[[ Dataset entries open ]]

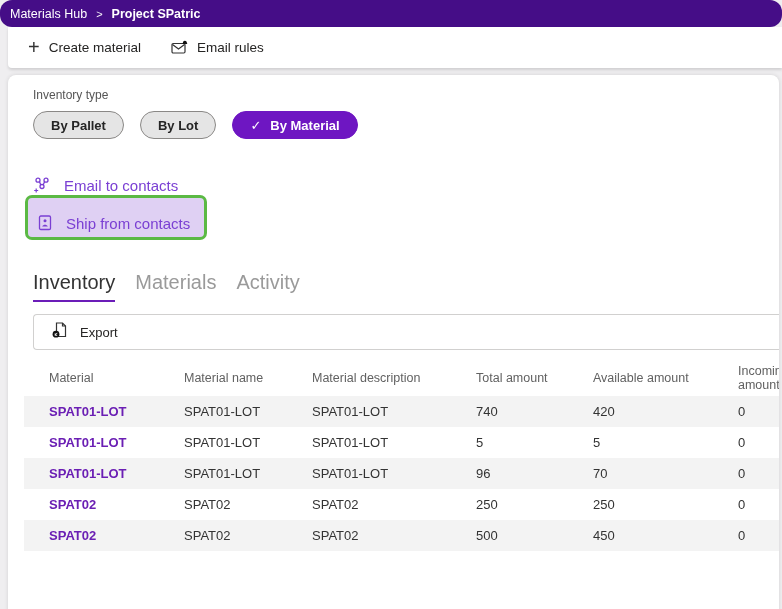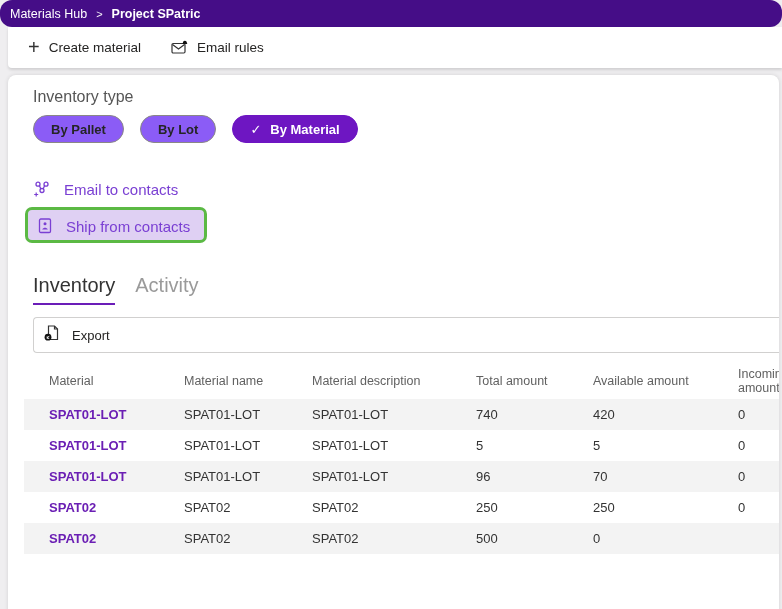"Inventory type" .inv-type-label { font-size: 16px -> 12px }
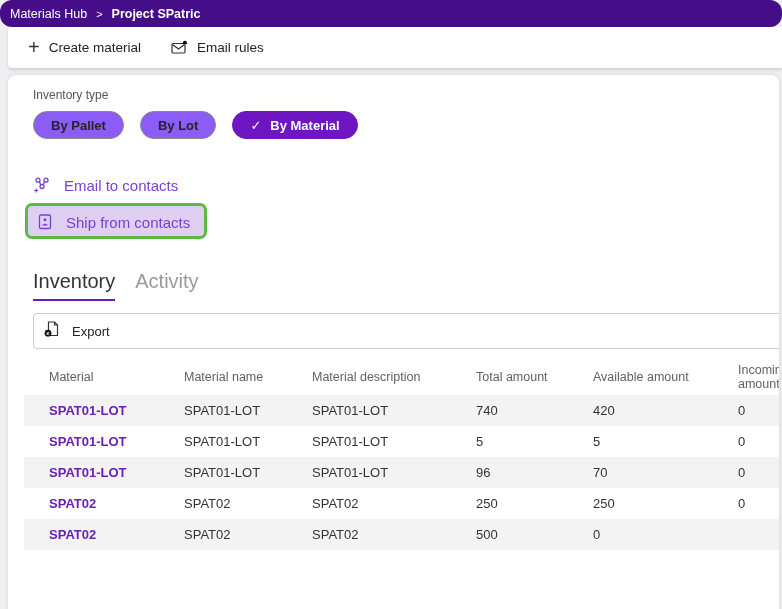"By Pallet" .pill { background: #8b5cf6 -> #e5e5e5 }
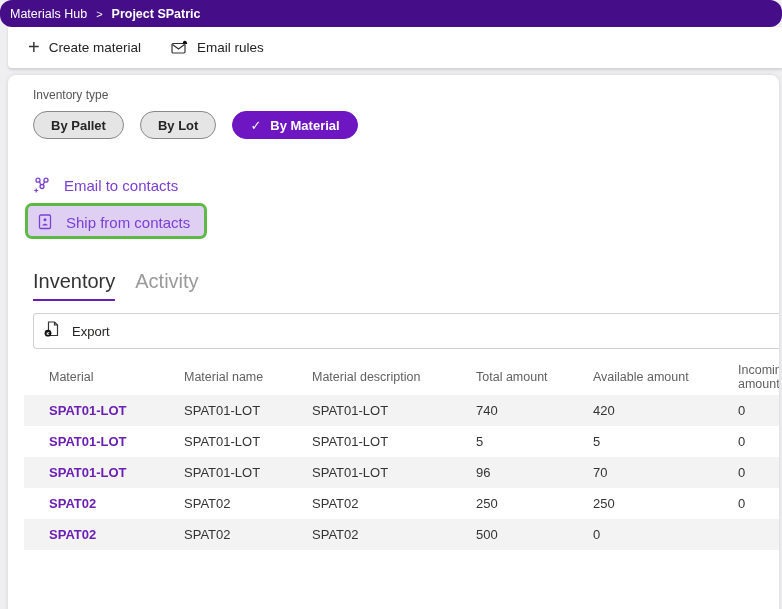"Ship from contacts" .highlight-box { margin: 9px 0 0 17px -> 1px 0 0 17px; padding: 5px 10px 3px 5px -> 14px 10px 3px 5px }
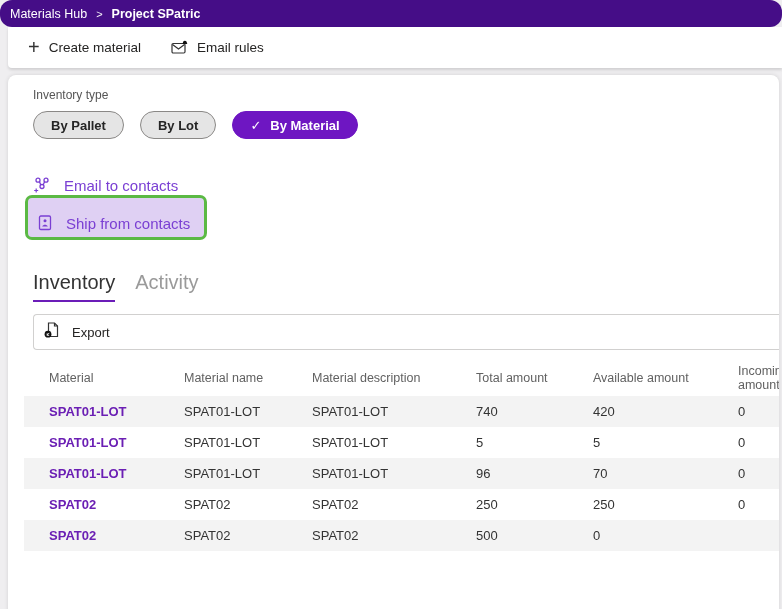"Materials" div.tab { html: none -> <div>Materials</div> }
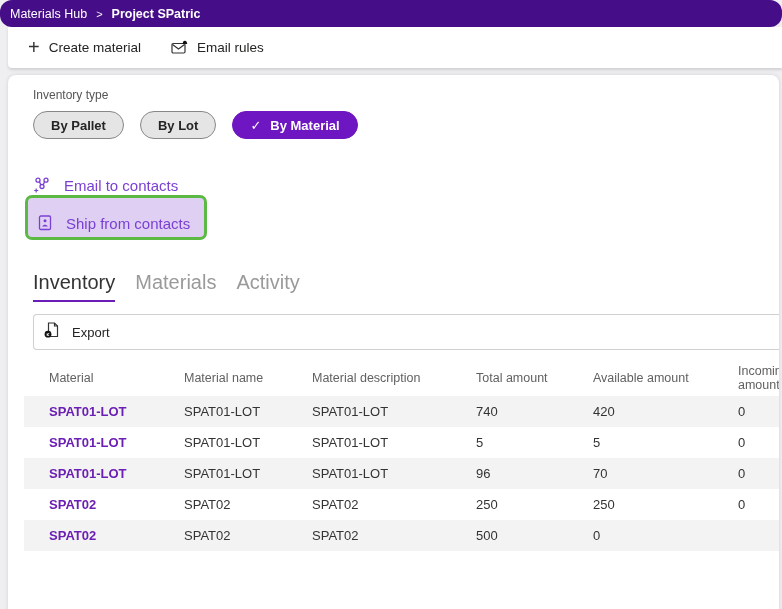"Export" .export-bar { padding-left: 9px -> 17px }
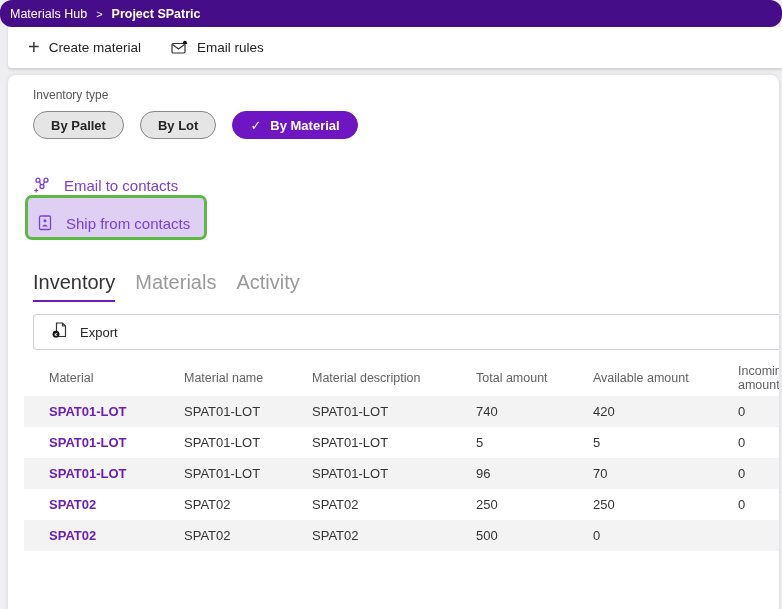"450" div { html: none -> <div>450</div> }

[[ Dataset entries closed ]]

Work required >> Pick up at the line that holds "margin: 9px 0" and restate each line, word for word, through the last line of the entries. Include both end lines but none of the pictures.

Exercise solution >>
"Ship from contacts" .highlight-box { margin: 9px 0 0 17px -> 1px 0 0 17px; padding: 5px 10px 3px 5px -> 14px 10px 3px 5px }
"Materials" div.tab { html: none -> <div>Materials</div> }
"Export" .export-bar { padding-left: 9px -> 17px }
"450" div { html: none -> <div>450</div> }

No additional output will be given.